What is the difference between one action as performed by a Buddha and a similar action as done by an ordinary person? If the actions could be isolated, taken out of their contexts, then on the scale of the universe there would probably be no noticeable difference. Nevertheless, a fundamental difference does exist in that each action of an ordinary person is somehow connected to self-centeredness and limited by spatial and temporal connections and considerations, whereas each action of a Buddha is an opportune expression of the wisdom and compassion stemming from Limitless-Oneness. Any Buddhist practice, including Chod, should be an attempt to channel all mental and physical activities into Limitless-Oneness.
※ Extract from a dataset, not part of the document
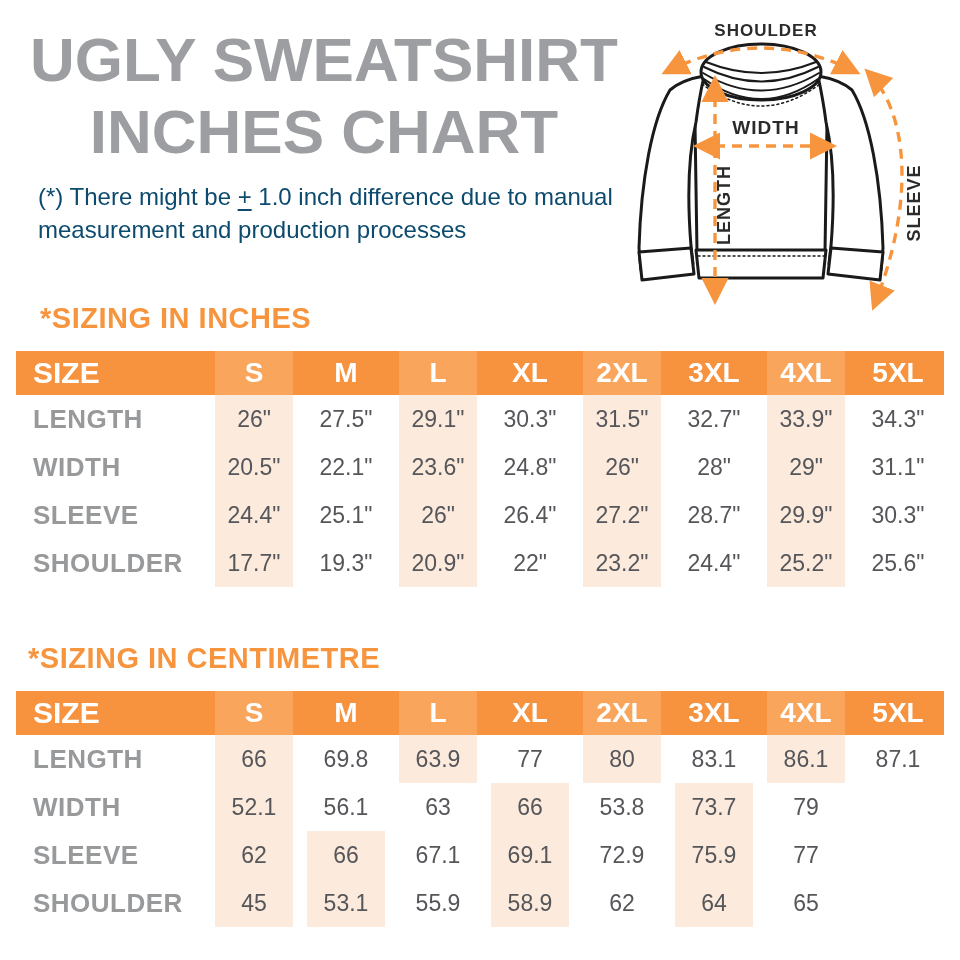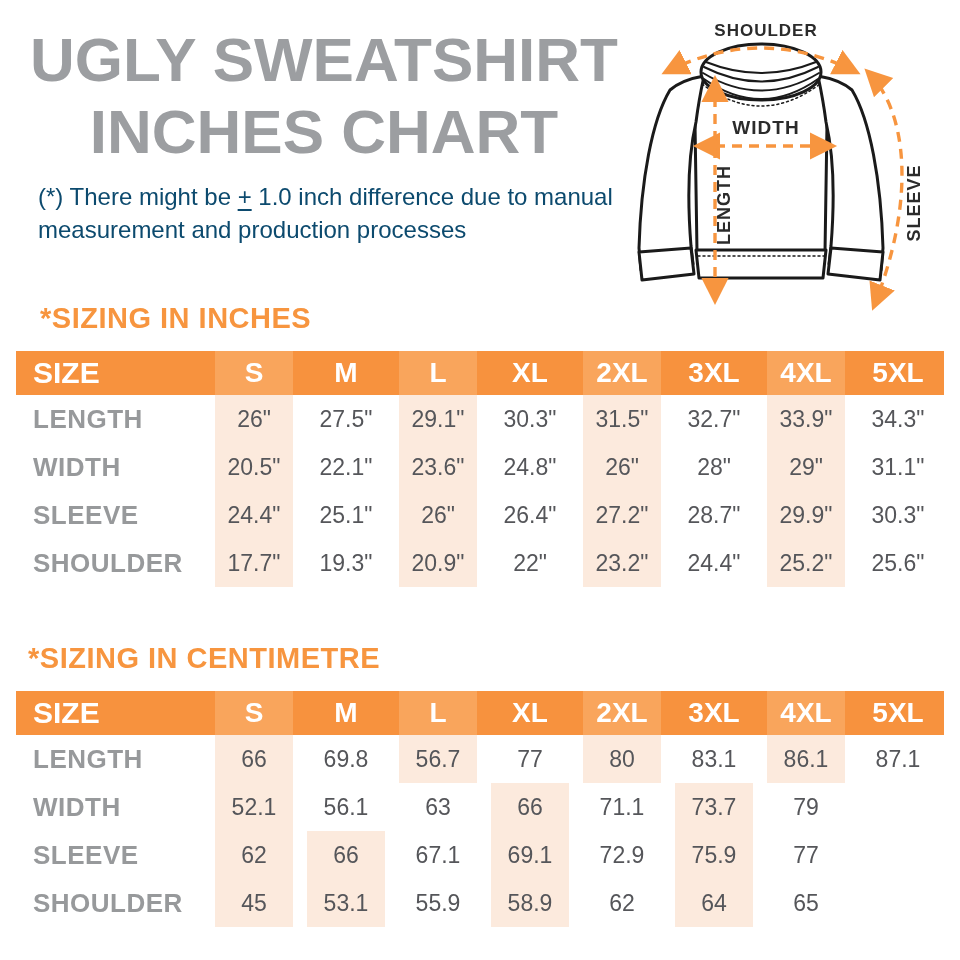"56.7" div.cell { text: 56.7 -> 63.9 }
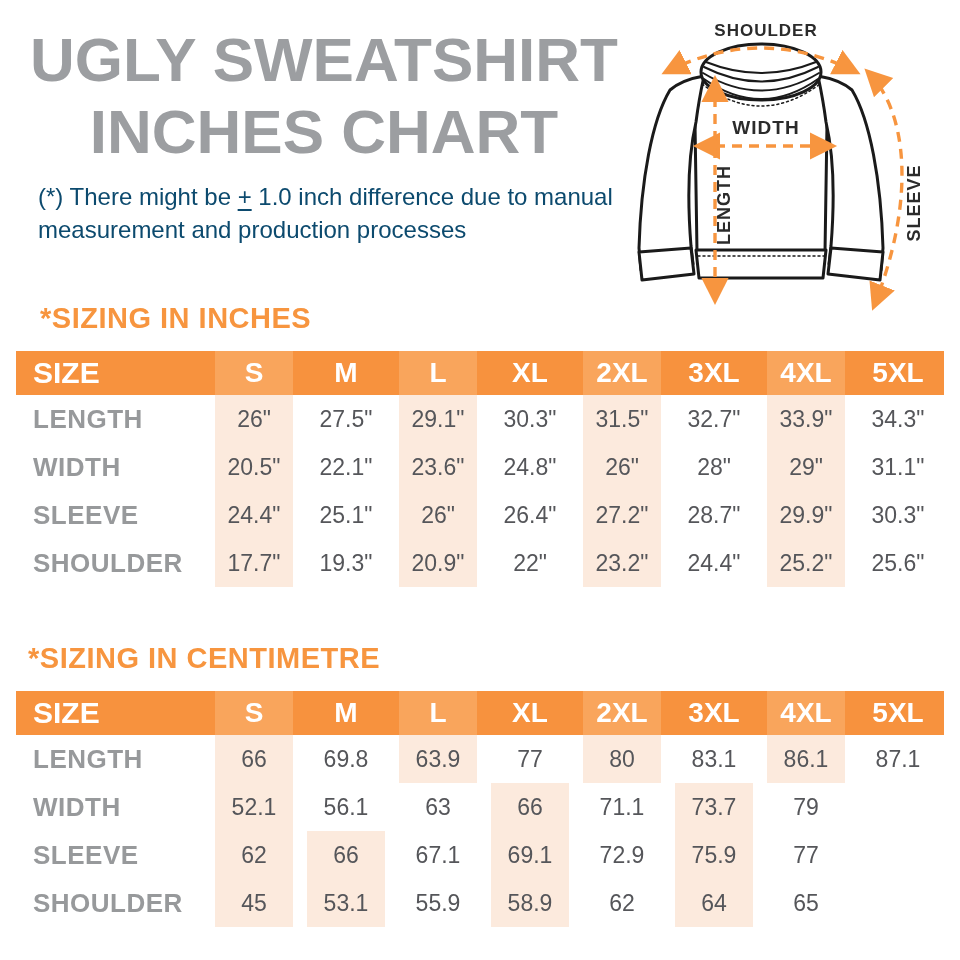"71.1" div.cell { text: 71.1 -> 53.8 }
A Buddhist practitioner should practice with the intention to imbue the openness of Limitless-Oneness into all one’s thoughts, emotions and activities.
Why is Chod a practice that can be taught to novices as a preliminary practice and yet is also characterized as a practice aiming at the highest achievement of Enlightenment? In the light of Limitless-Oneness the answer is forthcoming. In Chod there is a tangible object to work with, namely the body in visualization. Hence it can be taught to novices as a preliminary practice, and as such its main function is the accumulation of merits through almsgiving and the reduction of bad karma through paying back to creditors and enemies. As a Chodpa gradually understands better and better the philosophy of Limitless-Oneness and gains more and more insight and realization through accumulation of Chod practices, Chod gradually displays its intended function and power as a direct attack to the self-clinging rooted in attachment to the body. In other words, as a Chodpa expands gradually into Limitless-Oneness through Chod practices, Chod is simultaneously sublimated from a superficial enactment of imagined activities into an experience of Limitless-Oneness in action.
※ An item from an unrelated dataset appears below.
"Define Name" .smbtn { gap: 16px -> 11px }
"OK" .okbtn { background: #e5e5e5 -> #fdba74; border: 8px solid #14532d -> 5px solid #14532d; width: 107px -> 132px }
In the light of Limitless-Oneness the transient nature of one’s physical existence becomes obvious. In fact one’s physical existence could end at any moment. This is no reason for despair because one’s wisdom and compassion could take shape through activities that would have influence everywhere forever. Furthermore, the transient nature of our physical existence, once fully understood, could help us become free from self-centeredness; it would then become easier to give up preoccupation with something that cannot be kept for good. One could then even sense the common fate of living beings, the fear, the dangers, the struggles and the sufferings of life, and awake to the compassion that encompasses all beings in oneness. The conditional nature of all things would dictate the continuation of samsara with its many pitfalls. Nevertheless, the compassion born of Limitless-Oneness also commands unceasing enlightened activities of salvation. Dedicating one’s life to the service of the cultivation of all beings’ Enlightenment becomes a deliberate choice and act of will that illustrates the transcendence of Bodhicitta, the unification of wisdom and compassion, over transient human existence. One who lives a life of Dharma service would enjoy what life could offer best. Chod practiced in the light of Limitless-Oneness becomes natural and meaningful; without the illumination of Limitless-Oneness Chod could become a bloody struggle with the self that even further tightens the bound of self-consciousness.